### US Foods Assessment
#### Julian Carrasquillo
#### 2023-04-24

Resources

* [Data Understanding and Reading in](https://scikit-learn.org/0.19/datasets/twenty_newsgroups.html)
* [SO: Building combinations of dictionary of lists](https://stackoverflow.com/questions/38721847/how-to-generate-all-combination-from-values-in-dict-of-lists-in-python)
* [word2vec Tutorial](https://www.geeksforgeeks.org/python-word-embedding-using-word2vec/)

In [214]:
from sklearn.datasets import fetch_20newsgroups
from sklearn.feature_extraction.text import TfidfVectorizer
from sklearn.model_selection import train_test_split
from sklearn.naive_bayes import MultinomialNB
from sklearn.preprocessing import MinMaxScaler
from sklearn import metrics

import numpy as np
import pandas as pd
import random

random.seed(42)

### Base Tutorial

The tutorial gave a great look into the best ways to read in the data. Removing heads, footers, and quotes helps to make more generalizable models since a lot can be gleaned from these fields. For example, having a university email in a signature tends to lean towards science-based articles.

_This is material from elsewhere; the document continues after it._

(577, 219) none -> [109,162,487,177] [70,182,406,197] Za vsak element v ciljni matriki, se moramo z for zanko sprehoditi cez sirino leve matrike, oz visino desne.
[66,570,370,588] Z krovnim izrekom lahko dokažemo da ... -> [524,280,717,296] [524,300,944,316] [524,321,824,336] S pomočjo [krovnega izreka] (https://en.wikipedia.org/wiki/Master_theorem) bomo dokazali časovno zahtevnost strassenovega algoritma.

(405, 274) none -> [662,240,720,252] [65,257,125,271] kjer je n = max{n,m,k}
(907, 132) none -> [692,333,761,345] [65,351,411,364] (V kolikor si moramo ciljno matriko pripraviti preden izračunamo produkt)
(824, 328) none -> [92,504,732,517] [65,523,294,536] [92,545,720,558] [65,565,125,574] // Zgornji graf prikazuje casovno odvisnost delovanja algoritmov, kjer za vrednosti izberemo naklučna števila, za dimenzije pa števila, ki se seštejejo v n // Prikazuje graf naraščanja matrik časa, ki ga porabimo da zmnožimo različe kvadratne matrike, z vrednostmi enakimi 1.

The overall dataset is quite large, so I picked a random group of categories to develop.

In [3]:
newsgroups_train = fetch_20newsgroups(subset='train',
                                      remove=('headers', 'footers', 'quotes'))

len(newsgroups_train['data'])

11314

From the tutorial, we can use sklearn's built in `TfidfVectorizer`, which builds a sparse matrix based on a balance between a token's term frequency and its inverse document frequency. This weights each token by a measure of relevance to a specific document and relevance to the entire corpus. We can verify the matrix size by checking the output `vectors` shape. The number of rows aligns with the number of articles downloaded.

In [16]:
vectorizer = TfidfVectorizer()
vectors = vectorizer.fit_transform(newsgroups_train.data)
vectors.shape

(11314, 101631)

The tutorial uses a multinomial naive bayes classifier. This trains by counting the number of times each word appears in each category. When we're inferring, a document's words are scored with the most represent category being the prediction. This approach is considered naive because there is assumed independence between words. Despite that, the model still does fairly well with this subset, bringing an F1 score of ~.91.

In [17]:
clf = MultinomialNB(alpha = .01)
clf.fit(vectors,  newsgroups_train.target)

newsgroups_test = fetch_20newsgroups(subset='test',
                                     remove=('headers', 'footers', 'quotes'))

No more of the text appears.